2) Contact me to set up a meeting well in time before the start of the work.

Scale up density-based clustering with GPU

Density-based clustering is one of the popular clustering algorithms with arbitrary distance measures. While popular implementations of these clustering algorithms are CPU-based, the project will utilize advances of parallel computing of GPU to accelerate the clustering performance.

We will study and advance state-of-the-art randomized algorithms that are often scalable in parallel. We will design and implement these solutions with the CUDA library, and compare the performance with state-of-the-art GPU-based clustering library [1].

[1] https://developer.nvidia.com/blog/gpu-accelerated-hierarchical-dbscan-with-rapids-cuml-lets-get-back-to-the-future/

Prerequisites: C/C++, Python, CUDA library

Approximate nearest neighbor search with GPU

Approximate nearest neighbor search (ANNS) is the central problem in many computer science fields, e.g. recommender systems, large-scale classification, information retrieval. While most of the ANNS solvers are CPU-based, the project will utilize advances of parallel computing of GPU to accelerate the search performance.

We will study and advance state-of-the-art randomized algorithms that are often scalable in parallel. We will design and implement these solutions with the CUDA library, and compare the performance with state-of-the-art GPU-Faiss library [1].

[1] https://github.com/facebookresearch/faiss/wiki/Faiss-on-the-GPU

Prerequisites: C/C++, Python, CUDA library, Eigen library

Private approximate nearest neighbor search

Approximate nearest neighbor search (ANNS) is the central problem in many computer science fields, e.g. recommender systems, large-scale classification, information retrieval. In these applications, queries and data points constitute personal information and the growing concern of privacy limits the benefits of ANNS on sensitive data.
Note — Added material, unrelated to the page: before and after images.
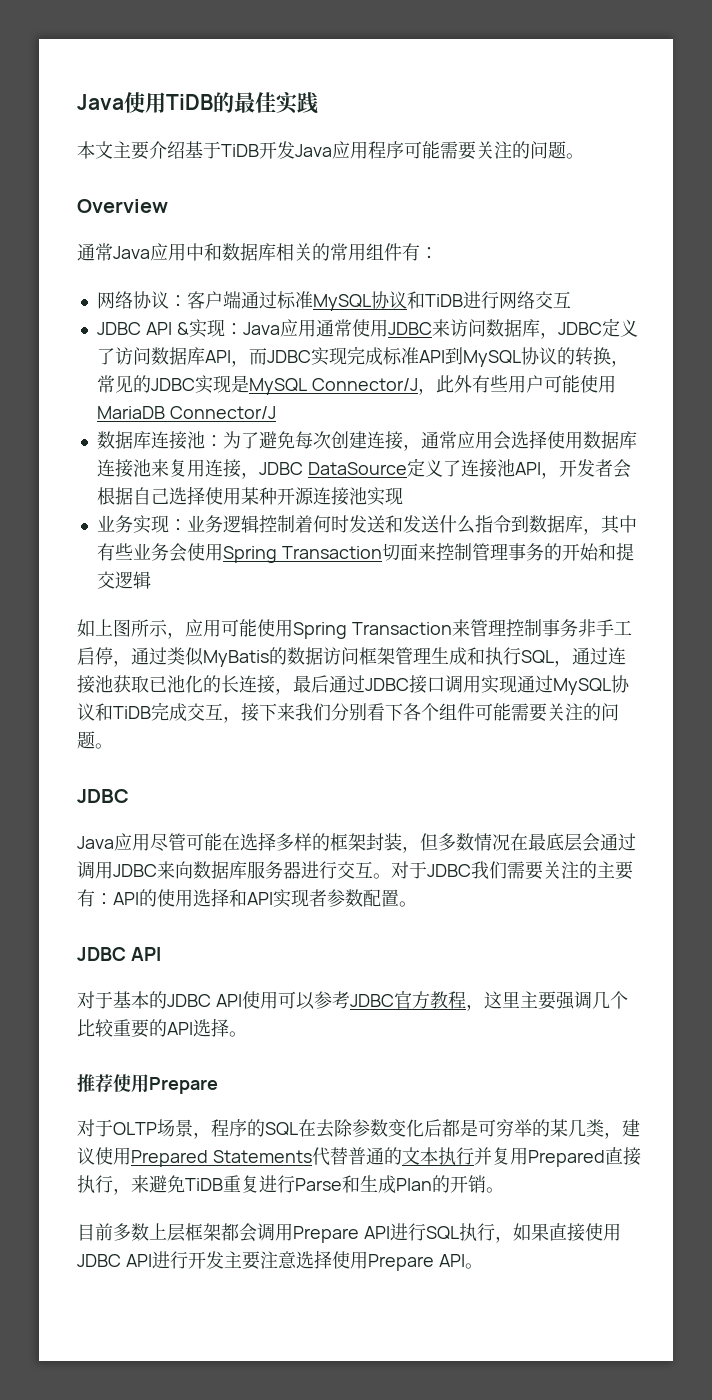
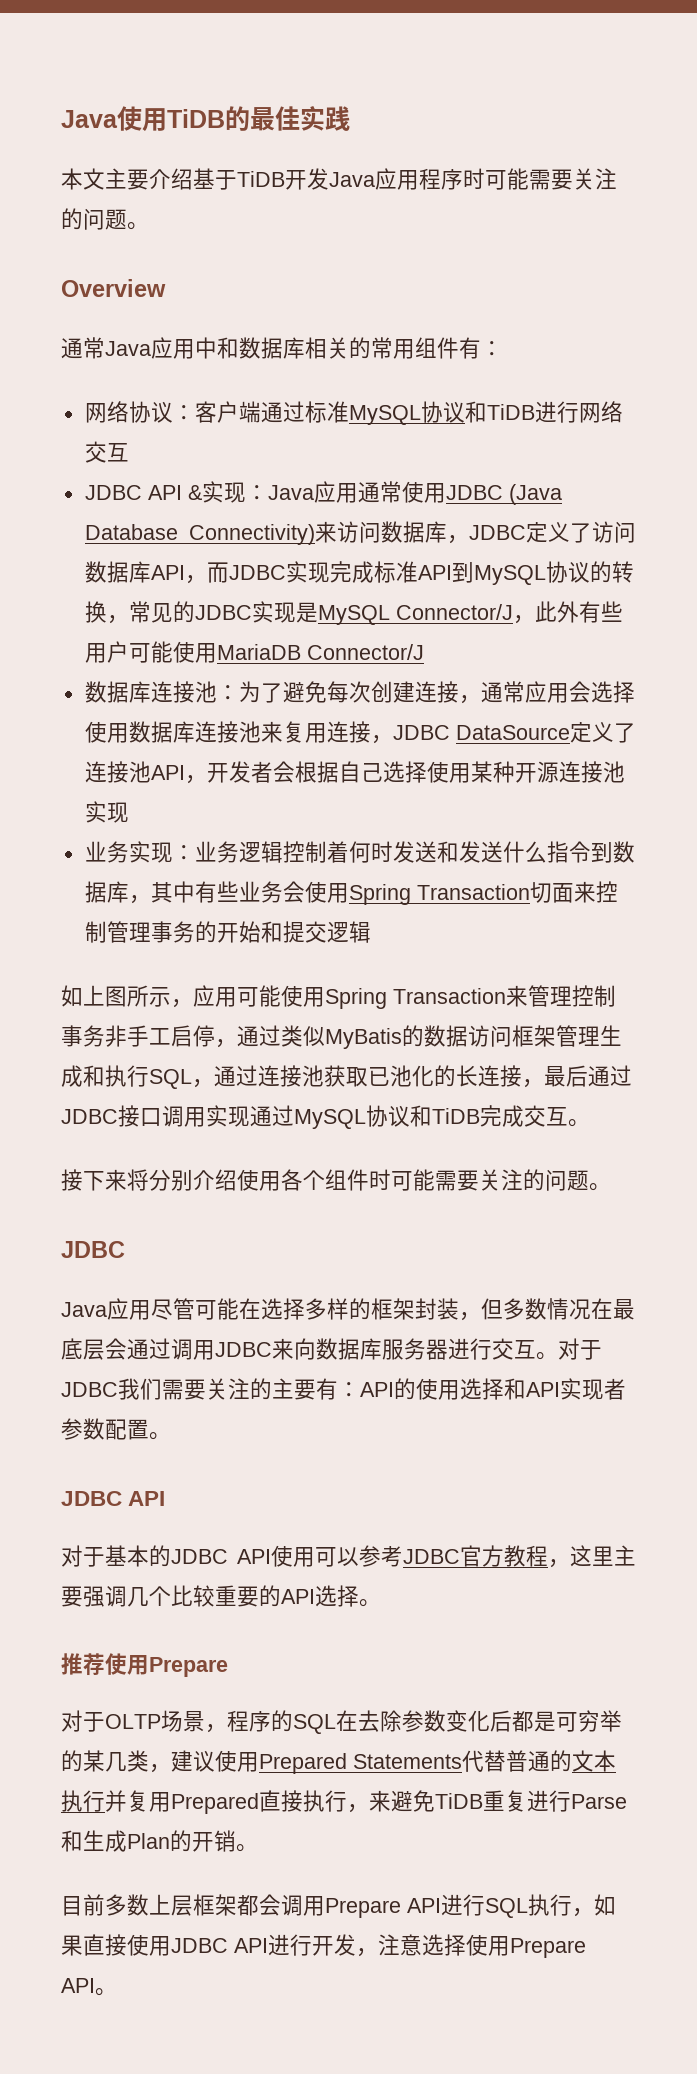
- 本文主要介绍基于TiDB开发Java应用程序可能需要关注的问题。
+ 本文主要介绍基于TiDB开发Java应用程序时可能需要关注的问题。
- JDBC API &实现：Java应用通常使用JDBC来访问数据库，JDBC定义了访问数据库API，而JDBC实现完成标准API到MySQL协议的转换，常见的JDBC实现是MySQL Connector/J，此外有些用户可能使用MariaDB Connector/J
+ JDBC API &实现：Java应用通常使用JDBC (Java Database Connectivity)来访问数据库，JDBC定义了访问数据库API，而JDBC实现完成标准API到MySQL协议的转换，常见的JDBC实现是MySQL Connector/J，此外有些用户可能使用MariaDB Connector/J
- 如上图所示，应用可能使用Spring Transaction来管理控制事务非手工启停，通过类似MyBatis的数据访问框架管理生成和执行SQL，通过连接池获取已池化的长连接，最后通过JDBC接口调用实现通过MySQL协议和TiDB完成交互，接下来我们分别看下各个组件可能需要关注的问题。
+ 如上图所示，应用可能使用Spring Transaction来管理控制事务非手工启停，通过类似MyBatis的数据访问框架管理生成和执行SQL，通过连接池获取已池化的长连接，最后通过JDBC接口调用实现通过MySQL协议和TiDB完成交互。
+ 接下来将分别介绍使用各个组件时可能需要关注的问题。
- 目前多数上层框架都会调用Prepare API进行SQL执行，如果直接使用JDBC API进行开发主要注意选择使用Prepare API。
+ 目前多数上层框架都会调用Prepare API进行SQL执行，如果直接使用JDBC API进行开发，注意选择使用Prepare API。

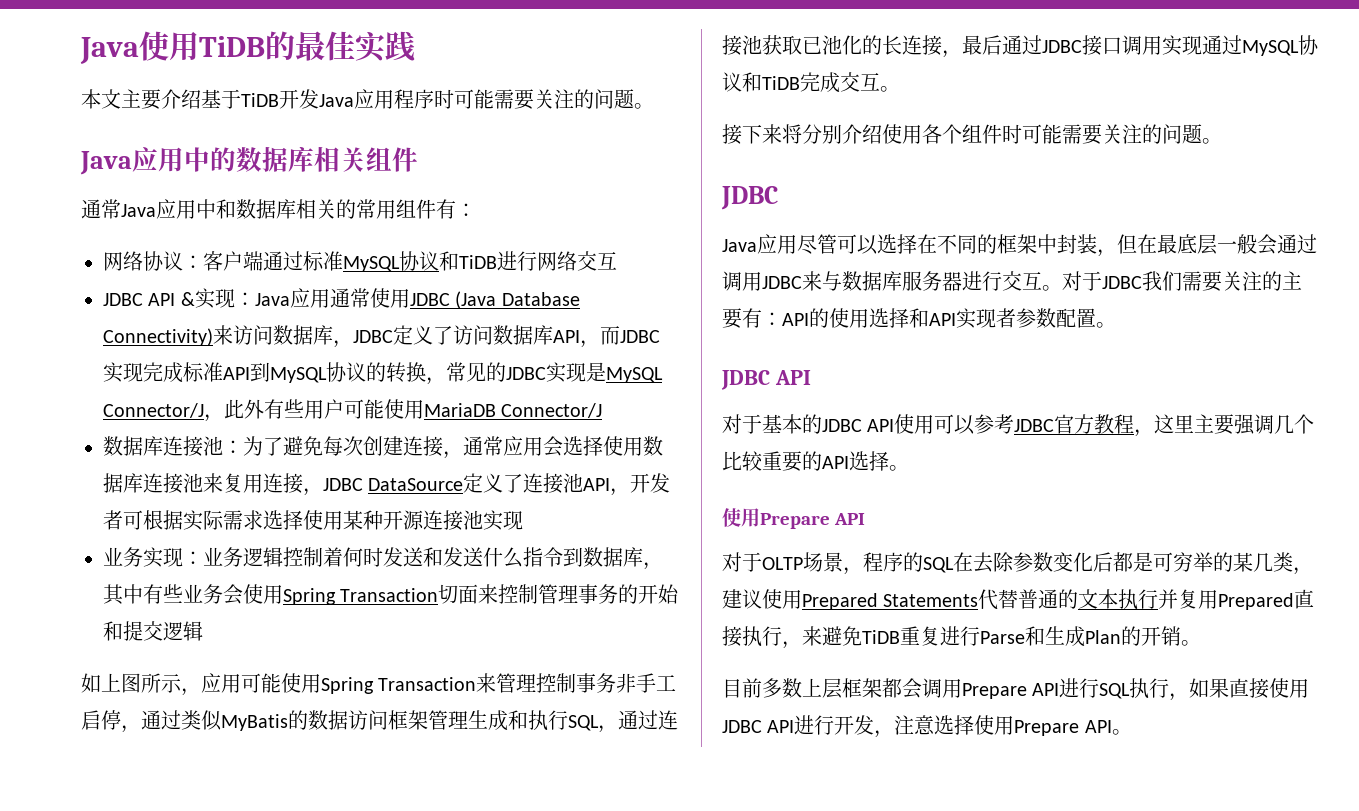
- Overview
+ Java应用中的数据库相关组件
- 数据库连接池：为了避免每次创建连接，通常应用会选择使用数据库连接池来复用连接，JDBC DataSource定义了连接池API，开发者会根据自己选择使用某种开源连接池实现
+ 数据库连接池：为了避免每次创建连接，通常应用会选择使用数据库连接池来复用连接，JDBC DataSource定义了连接池API，开发者可根据实际需求选择使用某种开源连接池实现
- Java应用尽管可能在选择多样的框架封装，但多数情况在最底层会通过调用JDBC来向数据库服务器进行交互。
+ Java应用尽管可以选择在不同的框架中封装，但在最底层一般会通过调用JDBC来与数据库服务器进行交互。
  对于基本的JDBC API使用可以参考JDBC官方教程，这里主要强调几个比较重要的API选择。
- 推荐使用Prepare
+ 使用Prepare API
We study and implement lightweight cryptographic tools to execute ANNS while preserving the privacy of both queries and data points.
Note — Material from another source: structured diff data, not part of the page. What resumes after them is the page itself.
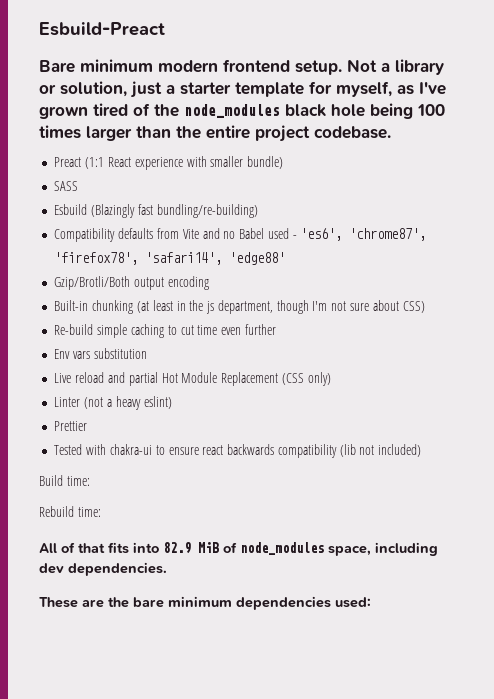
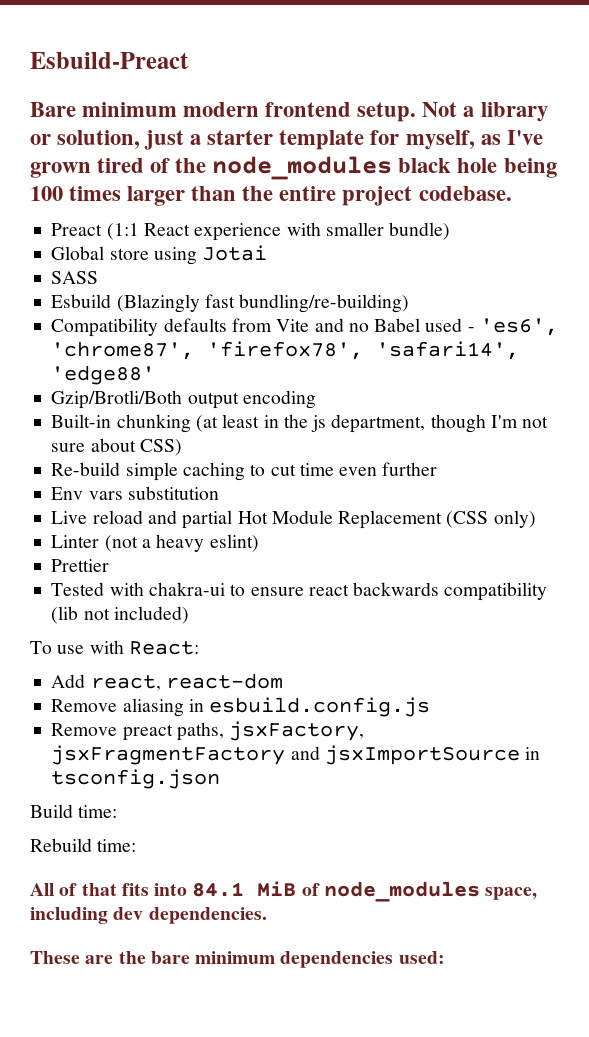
+ Global store using Jotai
+ To use with React:
+ Add react, react-dom
+ Remove aliasing in esbuild.config.js
+ Remove preact paths, jsxFactory, jsxFragmentFactory and jsxImportSource in tsconfig.json
- All of that fits into 82.9 MiB of node_modules space, including dev dependencies.
+ All of that fits into 84.1 MiB of node_modules space, including dev dependencies.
We will use scalable private set-intersection cardinality protocols [1] and order-preserving encryption techniques [2] to implement a private ANNS solvers.

[1] https://github.com/osu-crypto/MiniPSI

[2] https://github.com/kevinlewi/fastore

 Prerequisites: C/C++, Python, CUDA library, Eigen library

Scale up unsupervised learning with hashing

Many unsupervised learning tasks, including clustering and outlier detection, in big data suffer from a significant computational bottleneck since they have to perform a huge amount of pairwise distance computations. This project will study state-of-the-art randomized techniques (e.g. locality-sensitive hashing, randomized sketching) to scale up unsupervised learning with a negligible loss of accuracy.

We will exploit and advance similarity-preserving summaries of data in the hashing/projecting space to significantly reduce pairwise distance computations for these unsupervised learning.

Prerequisites: C/C++, Python

Scalable deep learning with maximum inner product search

Maximum inner product search (MIPS) and its variant top-k MIPS which finds the top-k largest inner product points with a query are central tasks in many machine learning applications. It has been shown that efficient MIPS can significantly reduce the training and testing cost of deep learning, and multi-task learning in NLP. The project will exploit MIPS to reduce the operational cost of the training and testing mechanism of deep learning.

This project studies the state-of-the-art MIPS solvers to scale up deep learning models (e.g. DNN).


Prerequisites: C/C++, CUDA library, Python, GPU